### ASSIGNMENT
Among the records that follow, find the line with "font-size: 42px ->" and the line with "html: none ->". Set down those lines and all lines between them exactly, without adding anything.

### SUPPLIED MATERIAL

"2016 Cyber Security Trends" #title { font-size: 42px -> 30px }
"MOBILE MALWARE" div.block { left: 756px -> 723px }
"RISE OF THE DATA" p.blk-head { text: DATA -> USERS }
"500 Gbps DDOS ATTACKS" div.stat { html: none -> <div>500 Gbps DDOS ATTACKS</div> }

...

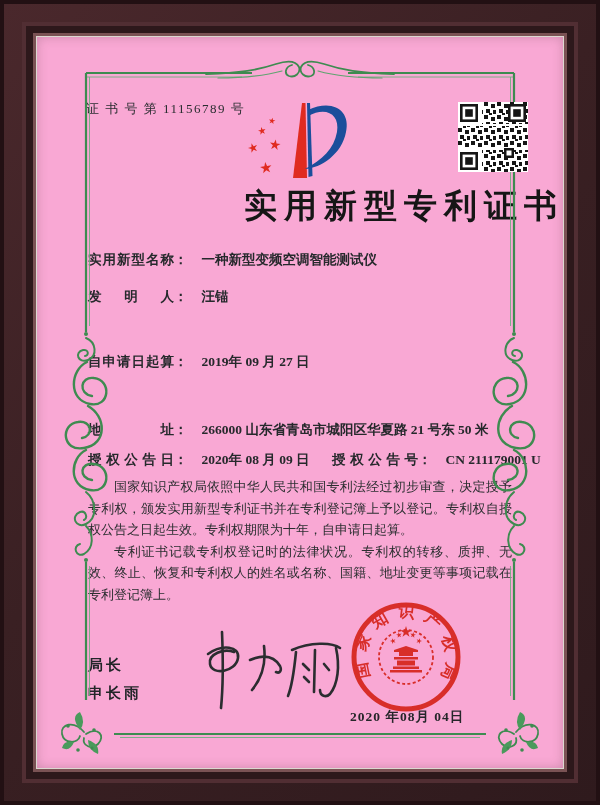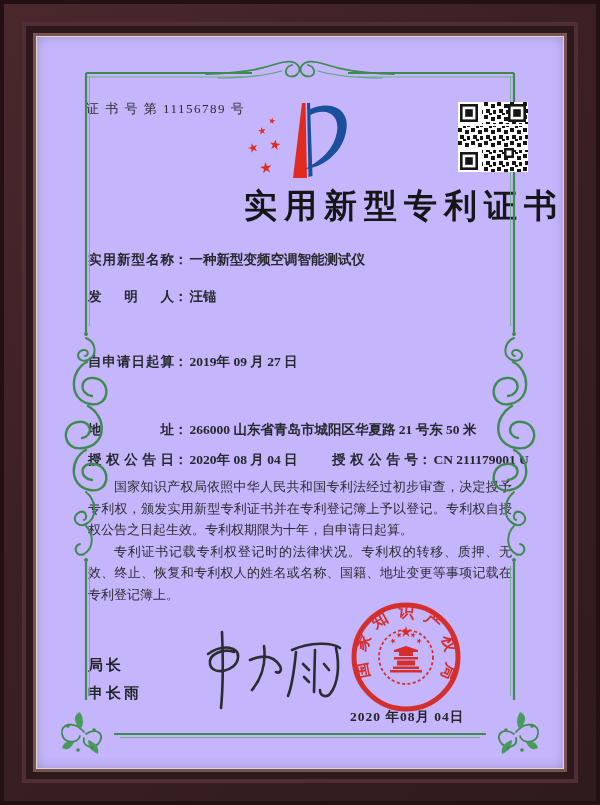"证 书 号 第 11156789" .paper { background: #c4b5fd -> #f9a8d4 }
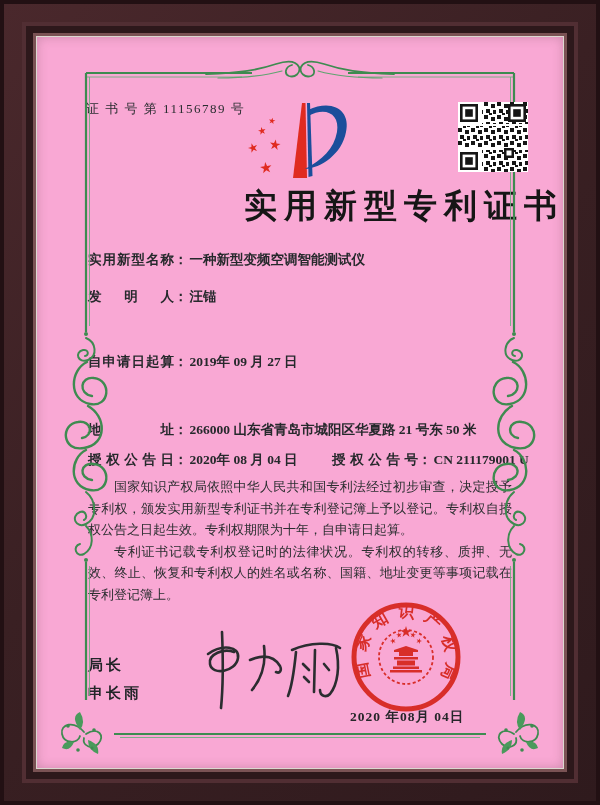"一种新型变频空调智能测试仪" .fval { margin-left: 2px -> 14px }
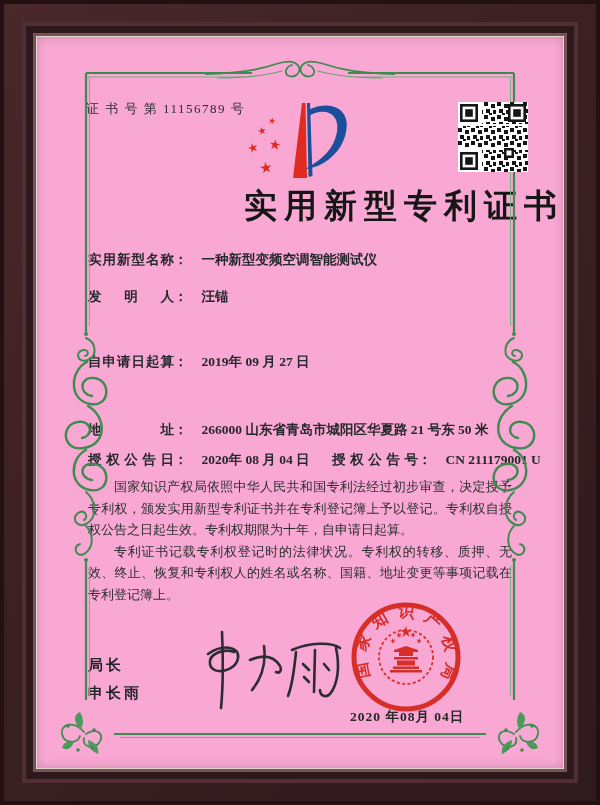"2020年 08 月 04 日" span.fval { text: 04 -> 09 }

### WRITTEN ANSWER
"2016 Cyber Security Trends" #title { font-size: 42px -> 30px }
"MOBILE MALWARE" div.block { left: 756px -> 723px }
"RISE OF THE DATA" p.blk-head { text: DATA -> USERS }
"500 Gbps DDOS ATTACKS" div.stat { html: none -> <div>500 Gbps DDOS ATTACKS</div> }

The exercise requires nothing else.